En coupant des tranches microscopiques à travers la couche rocheuse abritant le microfossile, puis une section verticale à travers le microfossile, ils ont pu distinguer un halo de minéraux de quelques micromètres d'épaisseur autour du microfossile. A partir de spectres de rayons X à dispersion d'énergie, ils ont pu identifier que l'aluminium était présent dans le halo, mais ils n'ont pas pu confirmer le minéral exact. Les données spectrales infrarouges donnent des informations sur la façon dont les molécules de l'échantillon pourraient vibrer ou réagir d'une autre manière au rayonnement infrarouge incident, donnant l'identité exacte du minéral. Cependant, les spectres des différentes argiles sont très similaires, et des spectres à haute résolution et donc un signal élevé sont nécessaires pour les distinguer. Pour ça, les chercheurs les ont emmenés au synchrotron de Diamond Light Source, où les spectres infrarouges à haute résolution ont confirmé que le halo était de la kaolinite.
Implications du halo
Les résultats suggèrent que les mêmes processus ont préservé les microbes précambriens que les animaux plus grands plus tard. "Donc, le fait qu'il n'y ait pas d'animaux dans les roches vieilles de 800 millions d'années, même s'ils ont le même type de conservation - on n'y trouve que des bactéries ou des algues analysées - cela laisserait penser que les animaux n'ont pas vraiment évolué à cette époque, " dit Anderson.

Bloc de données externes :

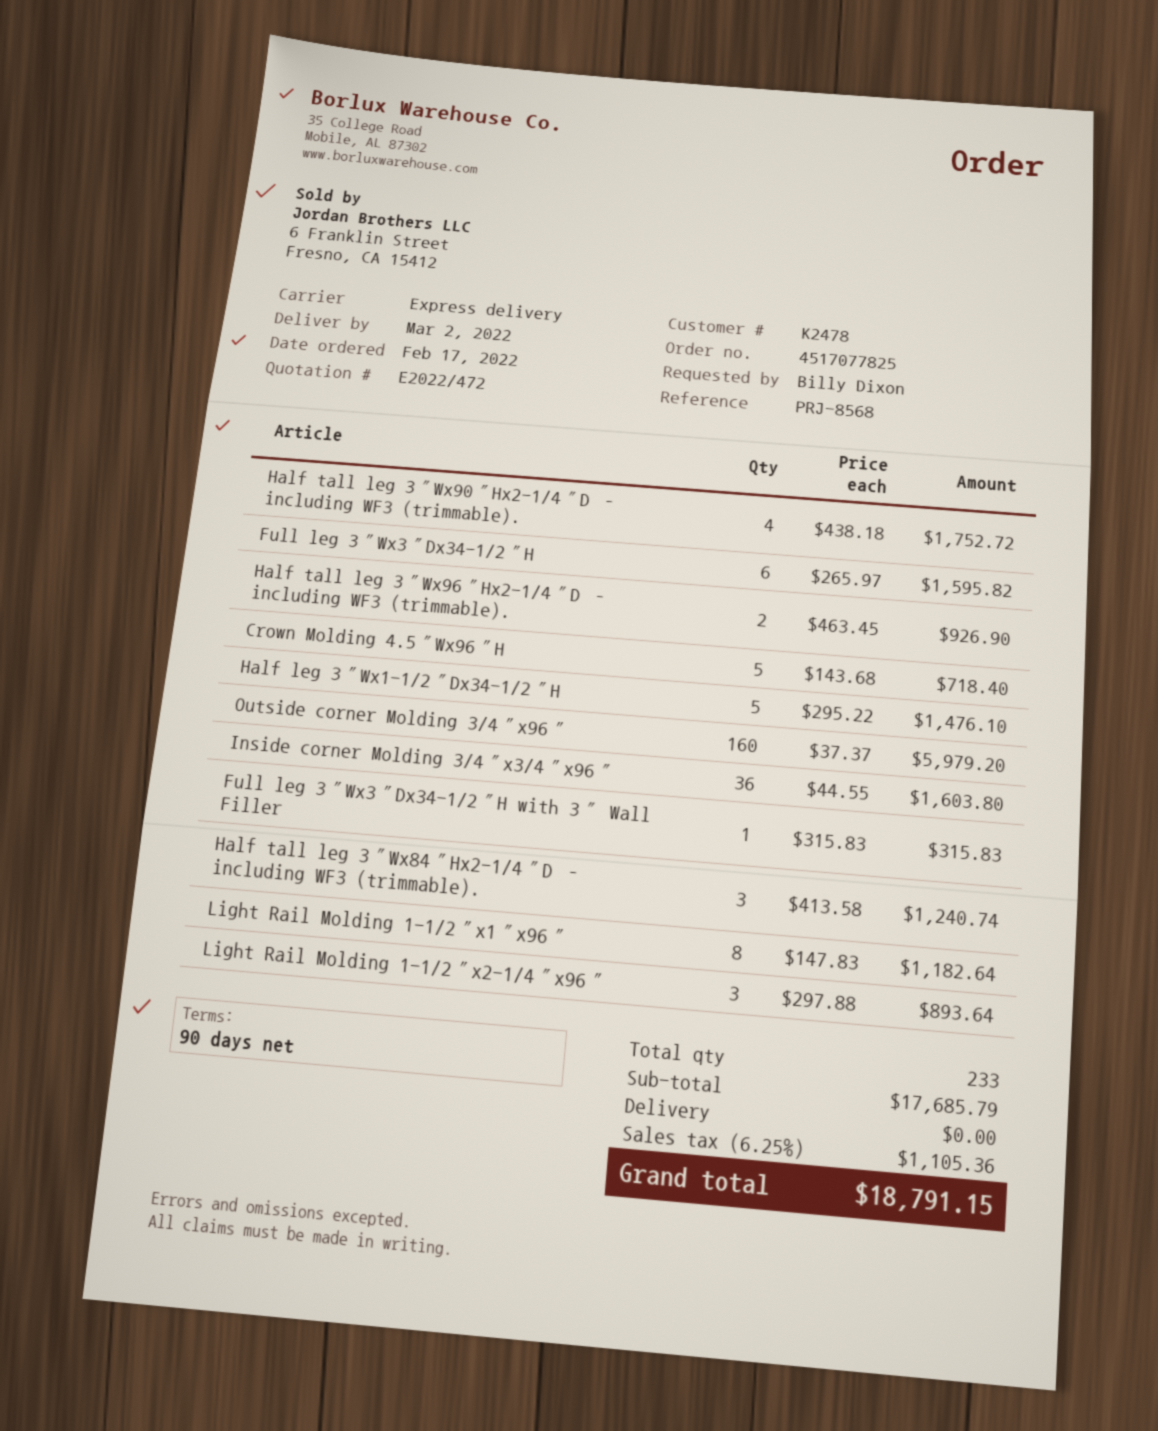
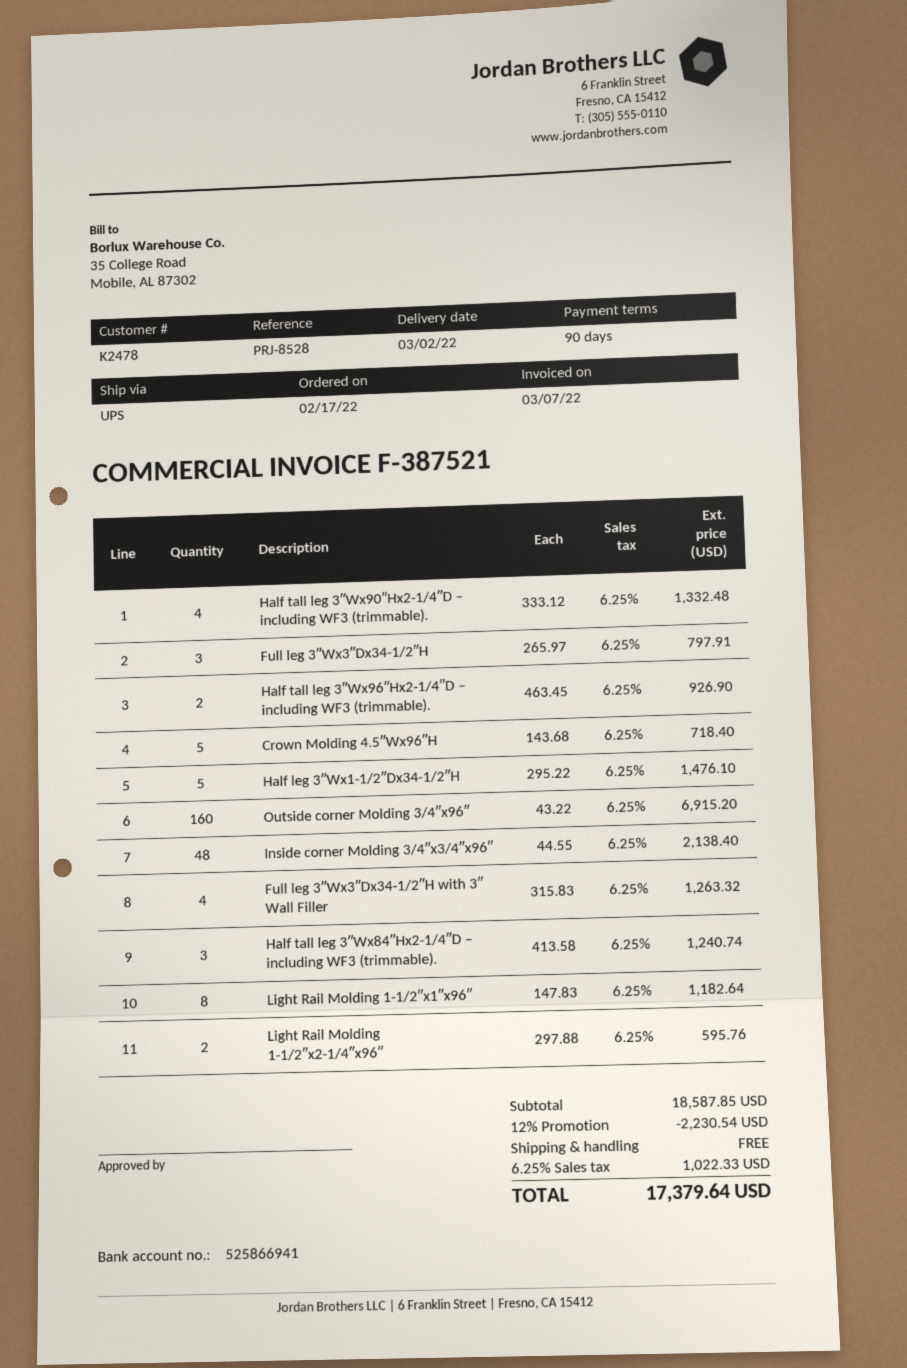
reference: PRJ-8568 -> PRJ-8528
shipping method: express -> UPS
Half tall leg 3″Wx90″Hx2-1/4″D – including WF3 (trimmable).: 4 x 438.18 = 1752.72 -> 4 x 333.12 = 1332.48
Full leg 3″Wx3″Dx34-1/2″H: 6 x 265.97 = 1595.82 -> 3 x 265.97 = 797.91
Outside corner Molding 3/4″x96″: 160 x 37.37 = 5979.20 -> 160 x 43.22 = 6915.20
Inside corner Molding 3/4″x3/4″x96″: 36 x 44.55 = 1603.80 -> 48 x 44.55 = 2138.40
Full leg 3″Wx3″Dx34-1/2″H with 3″ Wall Filler: 1 x 315.83 = 315.83 -> 4 x 315.83 = 1263.32
Light Rail Molding 1-1/2″x2-1/4″x96″: 3 x 297.88 = 893.64 -> 2 x 297.88 = 595.76
subtotal: 17685.79 -> 18587.85
discount: none -> 12% = 2230.54
tax: 6.25% = 1105.36 -> 6.25% = 1022.33
total: 18791.15 -> 17379.64

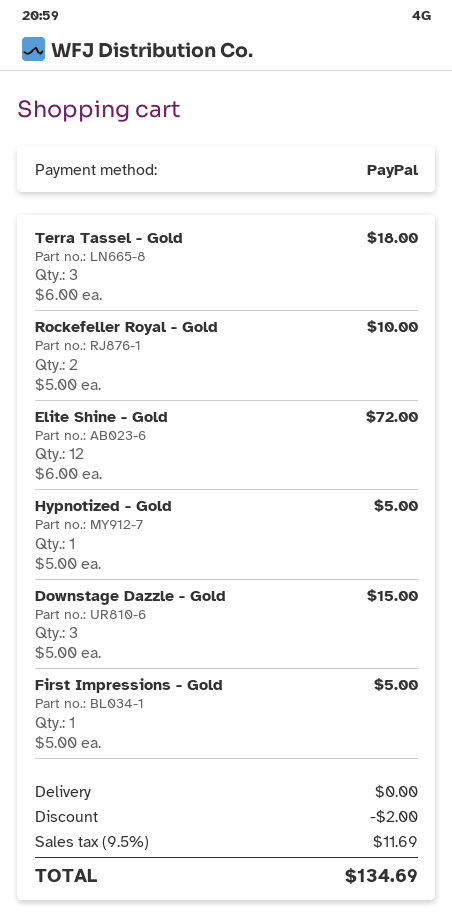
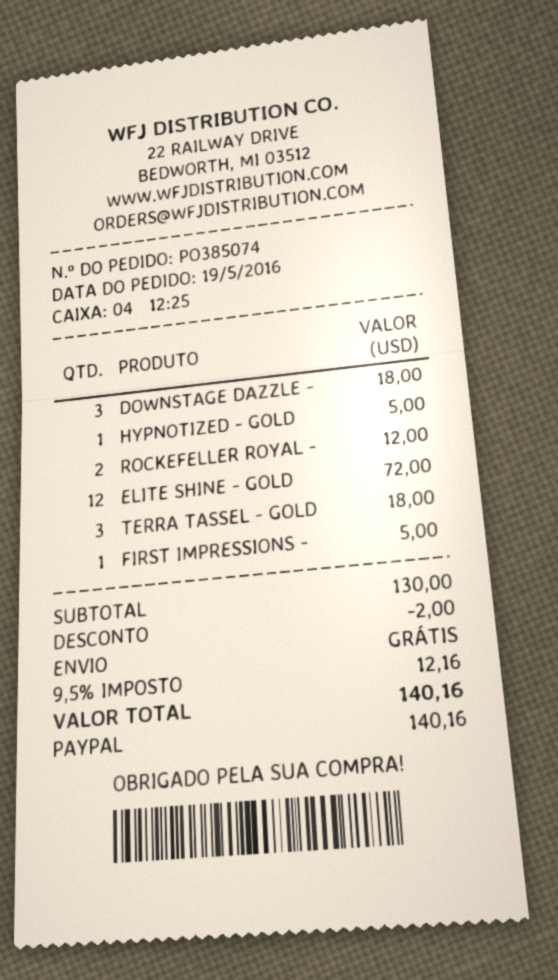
Rockefeller Royal - Gold: 2 for 10.00 -> 2 for 12.00
Downstage Dazzle - Gold: 3 for 15.00 -> 3 for 18.00
tax: 9.5% = 11.69 -> 9.5% = 12.16
total: 134.69 -> 140.16

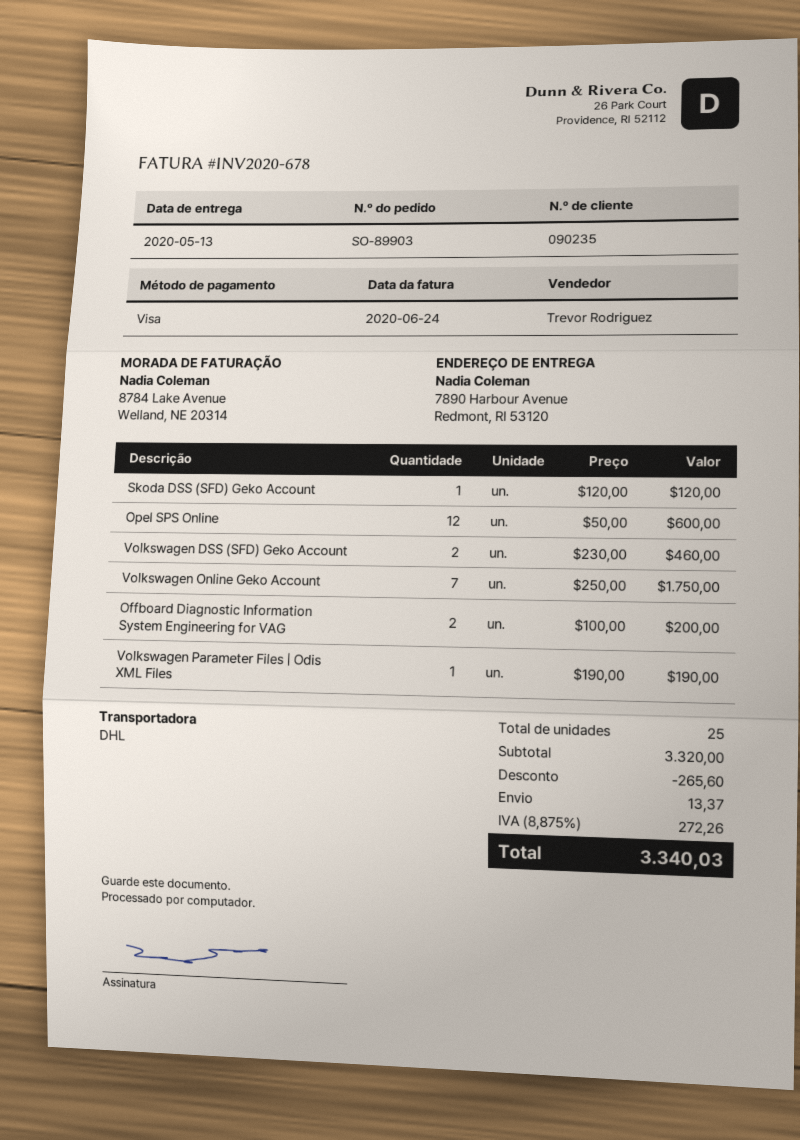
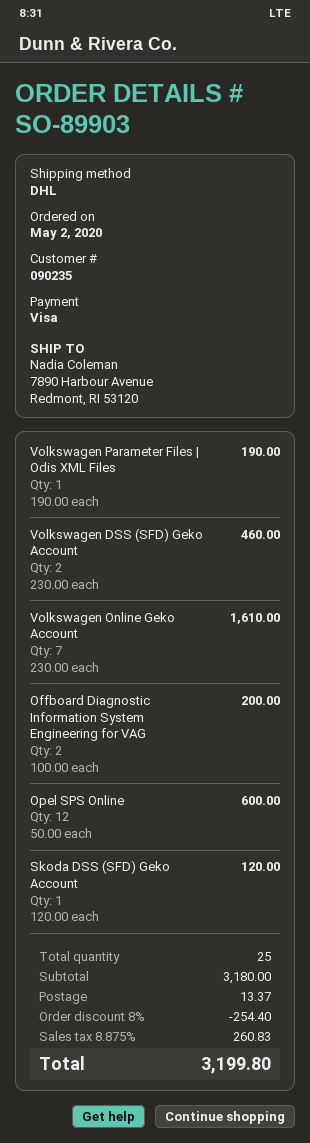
Volkswagen Online Geko Account: 7 x 250.00 = 1750.00 -> 7 x 230.00 = 1610.00
subtotal: 3320.00 -> 3180.00
discount: 265.60 -> 254.40
tax: 8.875% = 272.26 -> 8.875% = 260.83
total: 3340.03 -> 3199.80

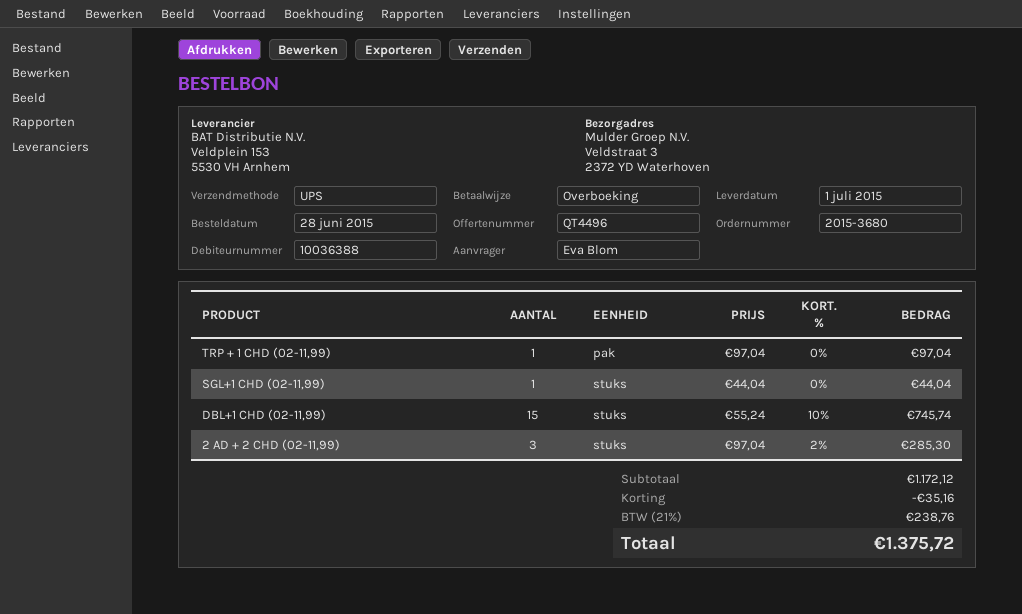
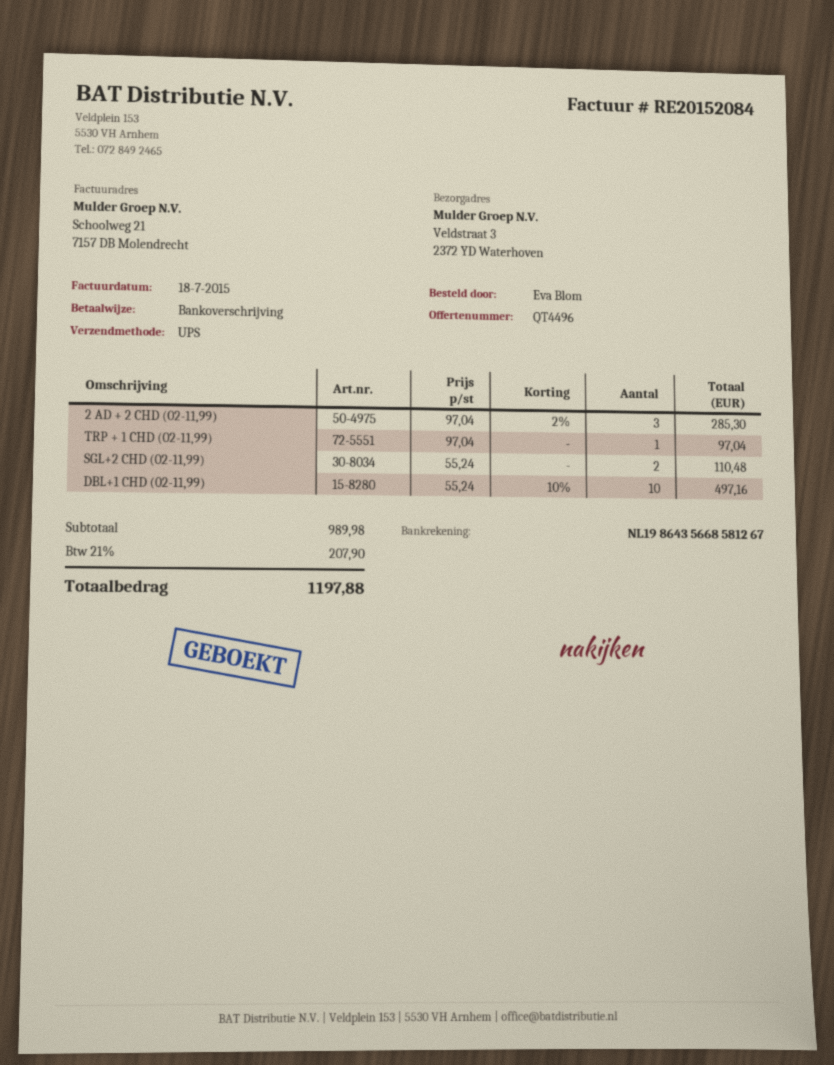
SGL+1 CHD (02-11,99): 1 x 44.04 = 44.04 -> none
DBL+1 CHD (02-11,99): 15 x 55.24 - 10% = 745.74 -> 10 x 55.24 - 10% = 497.16
SGL+2 CHD (02-11,99): none -> 2 x 55.24 = 110.48
subtotal: 1172.12 -> 989.98
discount: 35.16 -> none
tax: 21% = 238.76 -> 21% = 207.90
total: 1375.72 -> 1197.88

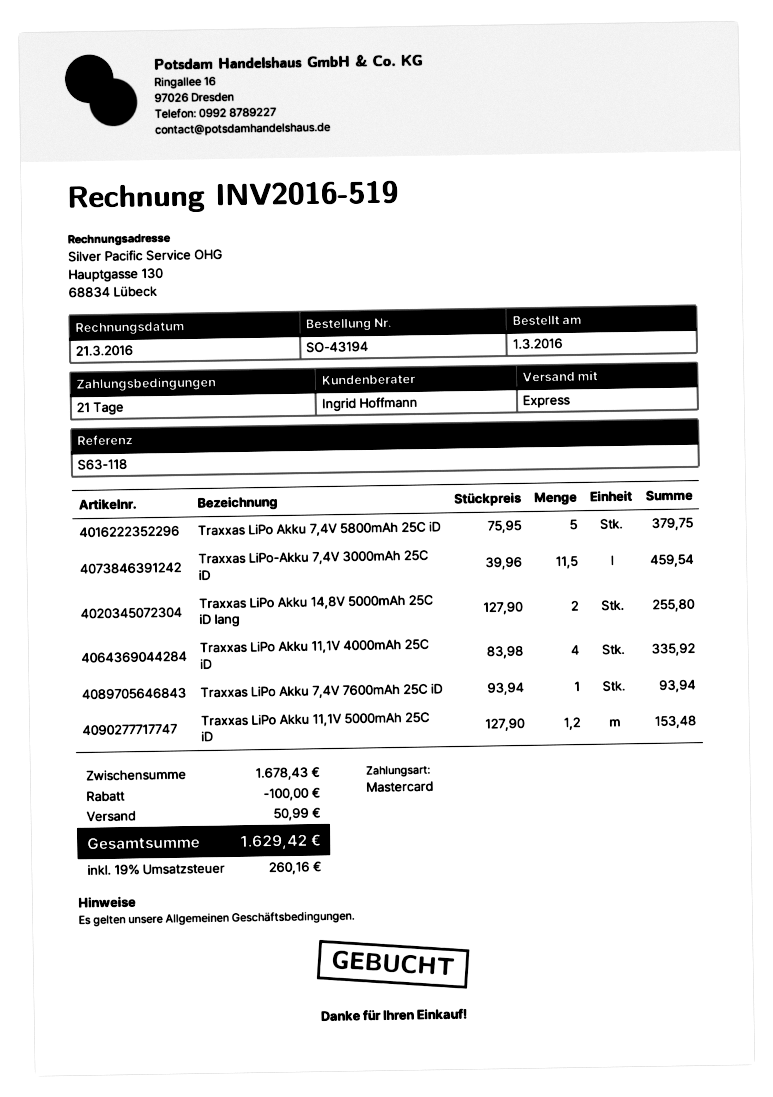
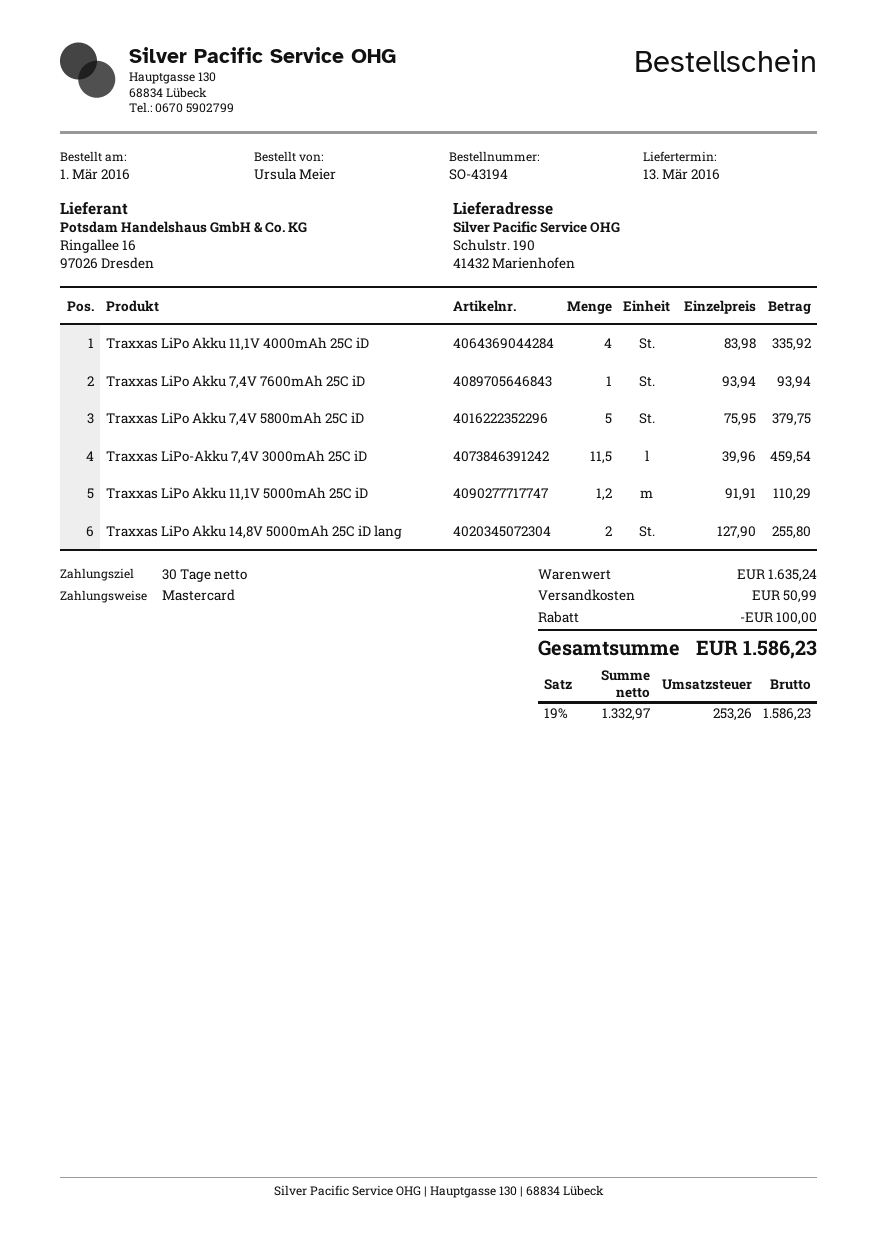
payment terms: 21 days -> 30 days
Traxxas LiPo Akku 11,1V 5000mAh 25C iD: 1.2 x 127.90 = 153.48 -> 1.2 x 91.91 = 110.29
subtotal: 1678.43 -> 1635.24
tax: 19% = 260.16 -> 19% = 253.26
total: 1629.42 -> 1586.23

En outre, les résultats orientent les efforts pour trouver des fossiles du début de la vie dans les régions tropicales, où il y a plus de kaolinite. Cela peut également donner des indications sur des signes de vie plus éloignés. Étant donné que le processus de conservation de la kaolinite s'applique à un si large éventail d'organismes, y compris les micro-organismes, cela semble une piste d'enquête prometteuse dans la chasse à la vie extraterrestre fossilisée, qui aiment la vie sur Terre pendant les 3,5 à 4 premiers milliards d'années, peut-être microbien, trop. « Si la vie était probablement microbienne et que nous voulons chercher ses vestiges sur Mars, alors on comprend mieux comment rechercher des micro-organismes fossilisés, " dit Anderson.